Understandably, Helen’s parents tended to spoil their handicapped child and inadvertently frustrated Sullivan’s attempts to create a disciplined learning atmosphere for the child. To help Helen focus on her studies without distractions from the family, Sullivan convinced Helen’s father to allow her to separate Helen from the rest of the family and reside in a small house on the family’s estate. As can be seen in the two films entitled “The Miracle Worker” which depict the early events in Helen’s and Anne’s relationship, Sullivan was able to make a break through with Helen by running water over water over their hands while repeatedly making the sign for water in the palm of Helen’s hand. When Helen realized that Sullivan was communicating the “name” for water, the child’s natural intelligence erupted with the desire for more. She nearly exhausted Sullivan with demands to know the signs for everything and everyone she could think of.

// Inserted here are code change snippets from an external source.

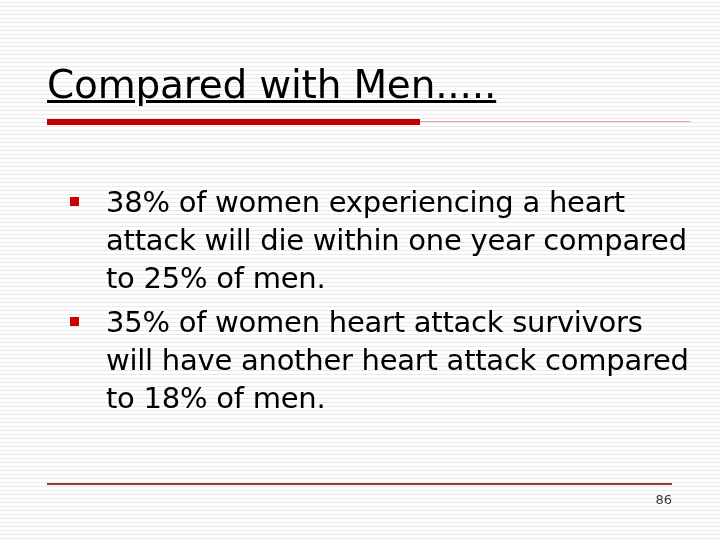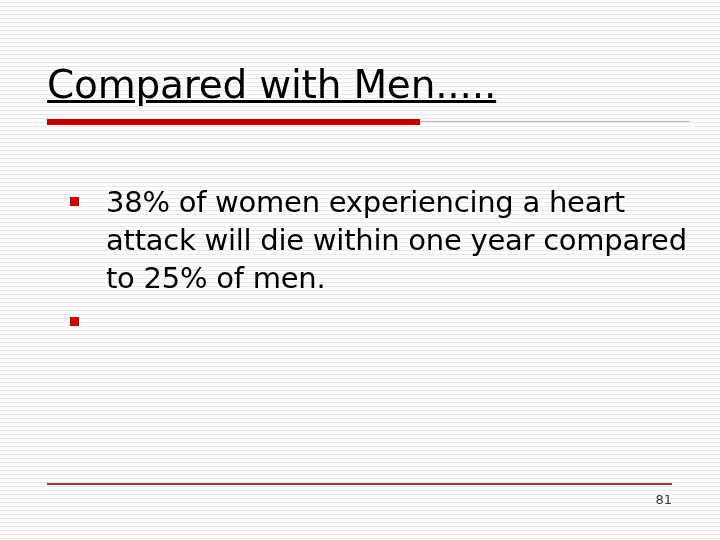--- a/index.html
+++ b/index.html
@@ -136,22 +136,23 @@
 
   <div id="body">
 
     <div class="bullet-item">
       <span class="bullet-marker"></span>
       <span class="bullet-text">38% of women experiencing a heart attack will die within one year compared to 25% of men.</span>
     </div>
 
     <div class="bullet-item">
       <span class="bullet-marker"></span>
+      <span class="bullet-text">35% of women heart attack survivors will have another heart attack compared to 18% of men.</span>
     </div>
 
 
   </div>
 
   <div id="footer-rule"></div>
 
-  <div id="page-number">81</div>
+  <div id="page-number">86</div>
 
 </div>
 
 </body></html>

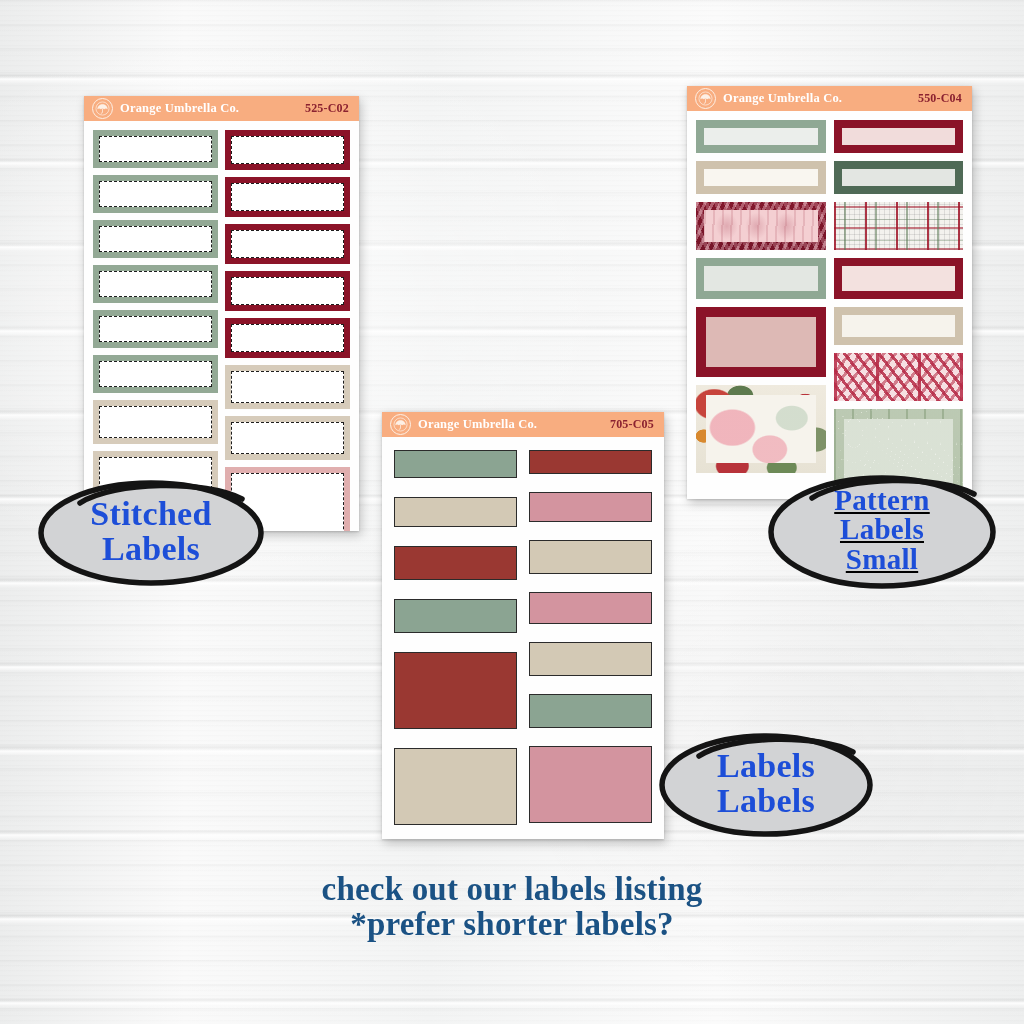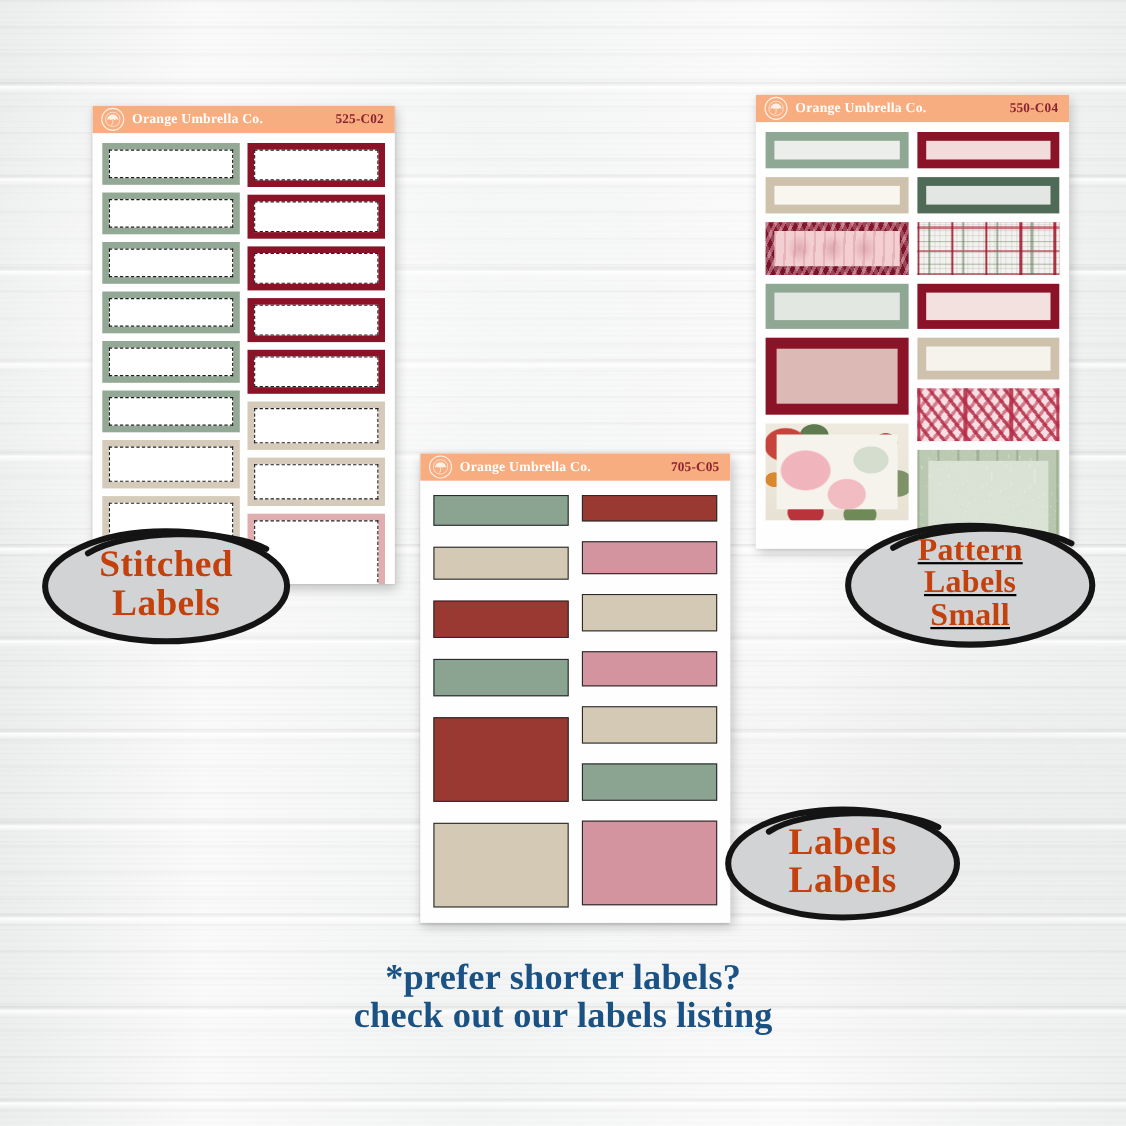--- a/index.html
+++ b/index.html
@@ -56,21 +56,21 @@
   .pl{position:relative;box-sizing:border-box;overflow:hidden;}
   .pl .pin{position:absolute;inset:8px;box-sizing:border-box;}
 
   
   .sl{box-sizing:border-box;border:1.7px solid #2b2b2b;}
 
   
   .badge{position:absolute;display:flex;align-items:center;justify-content:center;
     text-align:center;}
   .badge svg{position:absolute;inset:0;width:100%;height:100%;overflow:visible;}
-  .badge .btext{position:relative;color:#c2410c;font-weight:bold;
+  .badge .btext{position:relative;color:#1d4ed8;font-weight:bold;
     font-family:"Liberation Serif",serif;line-height:1.02;z-index:2;
     letter-spacing:.3px;}
 
   
   #promo{position:absolute;left:0;right:0;top:872px;text-align:center;
     color:#1b5284;font-weight:bold;font-family:"Liberation Serif",serif;
     font-size:33px;line-height:1.07;letter-spacing:.2px;}
   #promo div{white-space:nowrap;}
 </style>
 </head>
@@ -314,15 +314,15 @@
     <ellipse cx="109" cy="55" rx="104" ry="49" fill="#d2d3d5" stroke="#141414" stroke-width="5.5"></ellipse>
     <path d="M42 26 C74 5 162 4 196 22" fill="none" stroke="#141414" stroke-width="5.5" stroke-linecap="round"></path>
   </svg>
   <div class="btext" style="font-size:34px;">
     <div>Labels</div>
     <div>Labels</div>
   </div>
 </div>
 
 <div id="promo">
+  <div>check out our labels listing</div>
   <div>*prefer shorter labels?</div>
-  <div>check out our labels listing</div>
 </div>
 
 </body></html>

At the age of ten, Sullivan began to teach Helen to speak by letting Helen Sullivan’s lips and throat as she spoke and then showing her the signs of the words spoken. She then graduated to learning to read Braille, eventually learning French, German, Greek and Latin. Helen’s unstopped intelligence thrived. She moved with Sullivan to New York 1894 to attend the Wright-Humason School for the Deaf and the Horace Mann School for the Deaf, and in 1896 they went to Massachusetts to attend the Cambridge School for Young Ladies. In 1900, Helen was admitted to Radcliffe College where, at 24, she was the first blind and deaf person to earn a Bachelor of Arts degree, graduating Magna Cum Laude.

Helen’s accomplishments resulted in great notoriety, which she used to great profit for herself and the causes she chose to embrace. She was a popular author and speaker. Americans of note, including presidents from Grover Cleveland to Lyndon Johnson, and popular figures such as Mark Twain, Charlie Chaplin, and Alexander graham Bell, sought her acquaintance and called her friend. Though Keller’s politics were radical for her time—along with being a suffragist and a pacifist during World War I, she embraced socialism and helped found the ACLU—she is best known for her efforts to help people with physical disabilities. Her efforts were not for Americans alone. She traveled the world over, shedding light on the plight of the physically impaired and encouraging society to recognize their potential. She was a symbol of what can be accomplished by even the most crippling circumstances when love, respect and a helping hand is proffered.

In the decade or so before her death in 1968, Helen’s life and struggles were honored from various quarters. Though Helen’s and Anne’s story was brought to the silent film screen 1919 as “Deliverance”, their story was retold in the Broadway play The Miracle Worker in 1959 and the award winning feature film, by the same name in 1962. Helen was awarded the Presidential Medal of Freedom by President Johnson 1964 and elected to the Women’s Hall of Fame at the New York World’s Fair later that year. Since her death on June 1, 1968, the world continued pay tribute to Helen Keller with the retelling of her story in on the big and little screens. And, we continue to marveling at her accomplishments with the help of others, and her will to overcome what seemed to be overwhelming physical handicaps.

1 comment:

Garry Wilmore said...

Hers was such an inspiring story. I didn't know about her politics until I read this, but I remember the story of how she and a companion -- perhaps Anne Sullivan, but I don't know for sure -- boarded a bus, whereupon Helen said there was a painter on it. And there was indeed a painter on that bus, some 20 feet from the entrance.